ML//neural network//polysemanticity

A single neuron responds to multiple unrelated concepts: the same neuron fires for "cat photos", "the concept of trust", and "words ending in -tion". This is the default state of neural networks, not the exception.


A single neuron responds to multiple unrelated concepts: the same neuron fires for "cat photos", "the concept of trust", and "words ending in -tion". This is the default state of neural networks, not the exception.

The direct consequence of superposition: when a model encodes more concepts than it has neurons, concepts must share neurons. Each neuron participates in multiple unrelated representations, creating polysemantic activation patterns.

This is why naive neuron-level interpretability fails. Looking at what maximally activates a single neuron gives you a confusing collage of unrelated inputs. The neuron isn't "about" any single thing; it's a shared axis in a compressed space.
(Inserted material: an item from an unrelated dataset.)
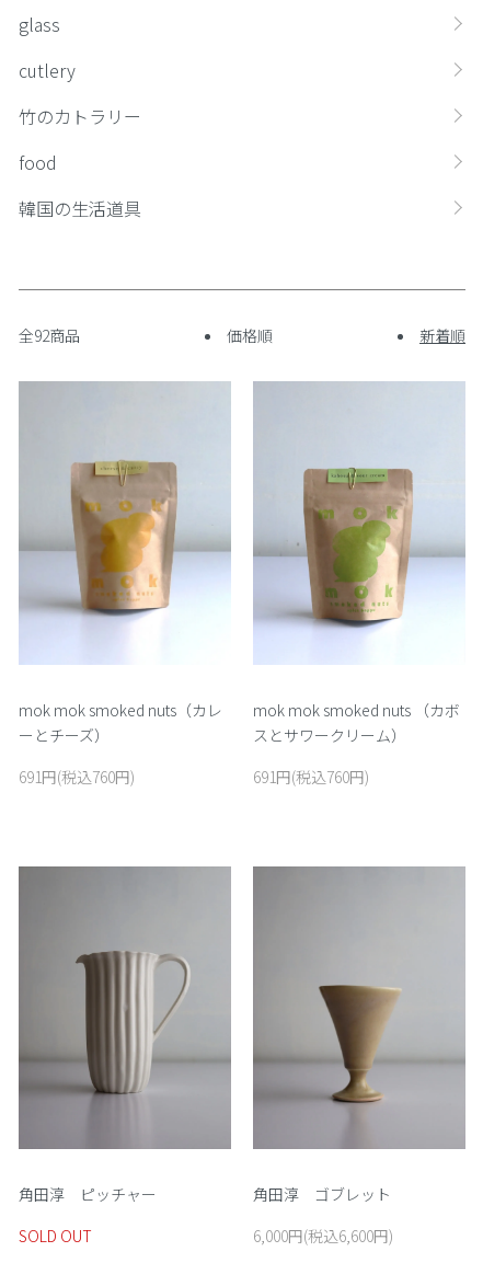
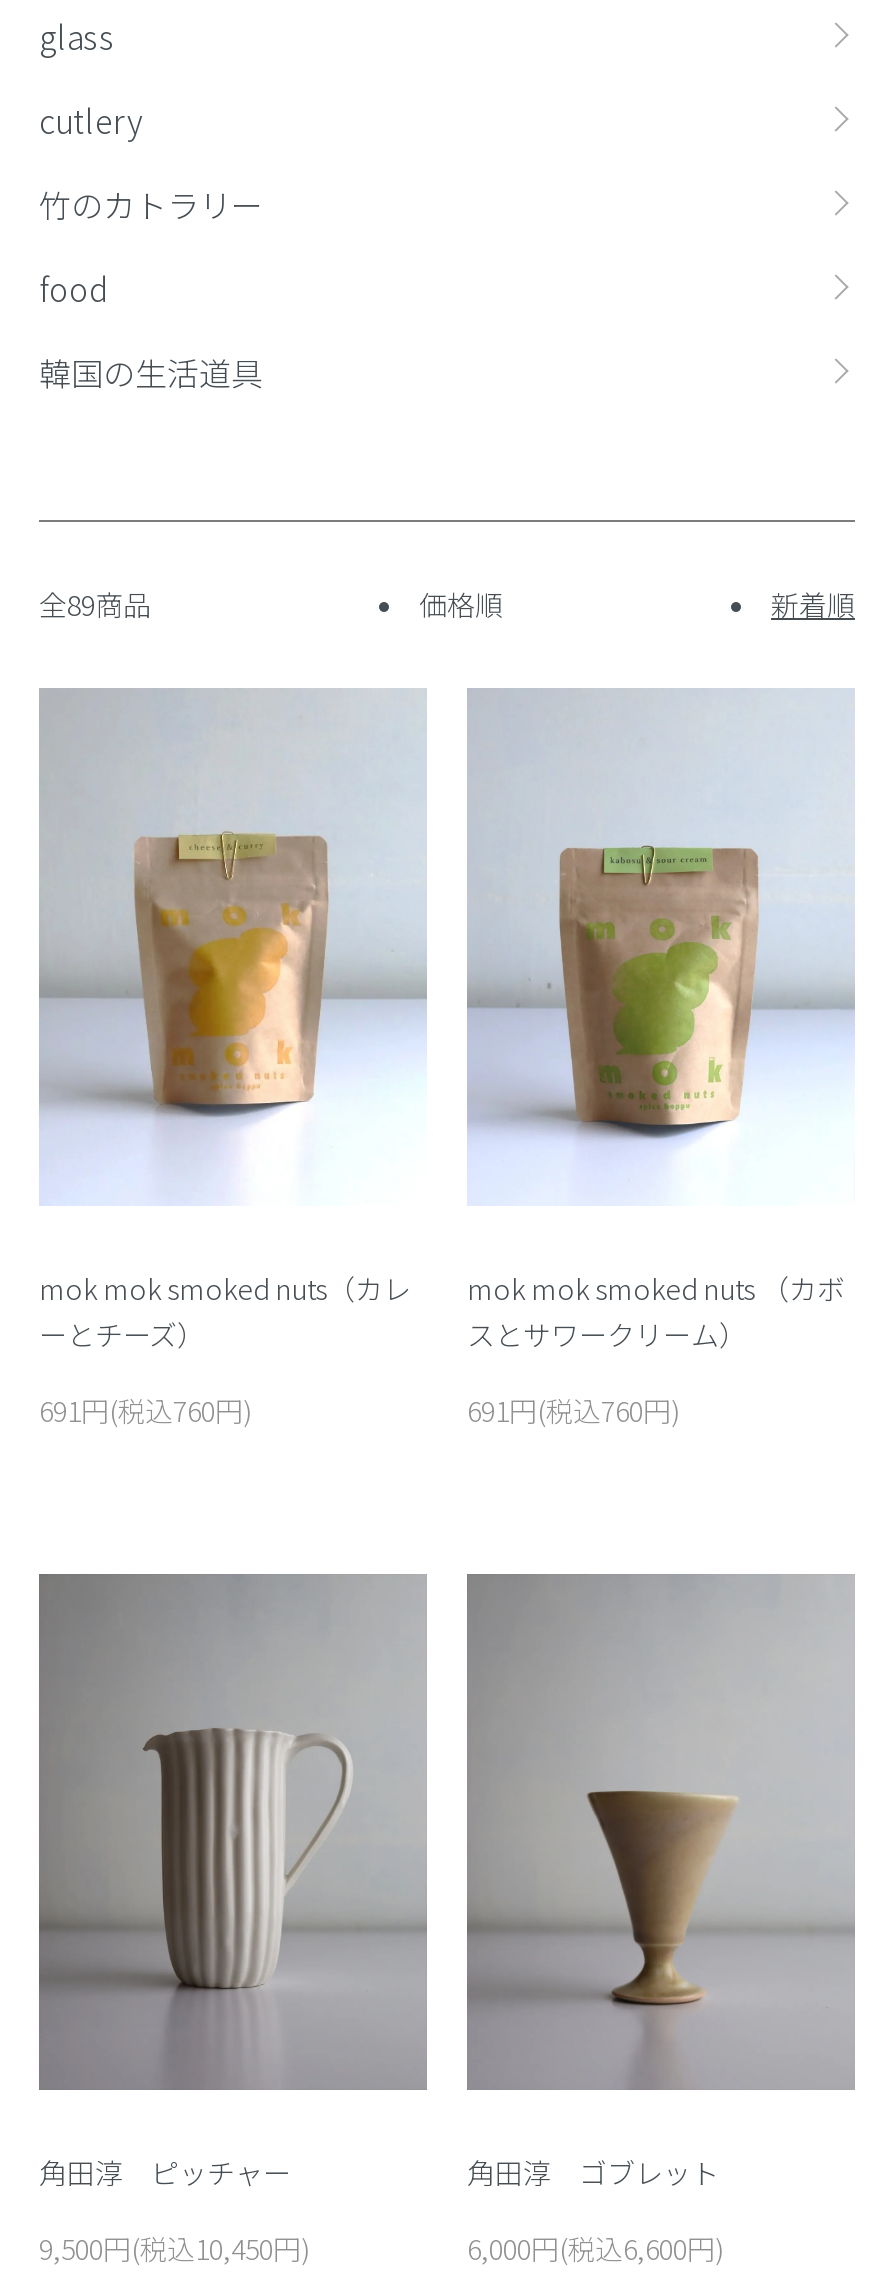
[19,324,80,346] 全92商品 -> [39,584,151,624] 全89商品
[19,1225,92,1247] SOLD OUT -> [39,2229,309,2269] 9,500円(税込10,450円)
Monosemanticity is the goal, polysemanticity is the obstacle. The work of mechanistic interpretability is largely about decomposing polysemantic neurons into monosemantic features using tools like sparse autoencoders

The "grandmother cell" debate in neuroscience is the same question: does the brain have one neuron per concept (monosemantic) or does each neuron participate in many concepts (polysemantic)? In artificial networks, the answer is clear: polysemantic is the norm because it's more parameter-efficient.

Polysemanticity scales with model capacity: smaller models have MORE polysemantic neurons (more compression), larger models trend toward more monosemantic representations (more capacity). This partially explains why larger models are easier to interpret.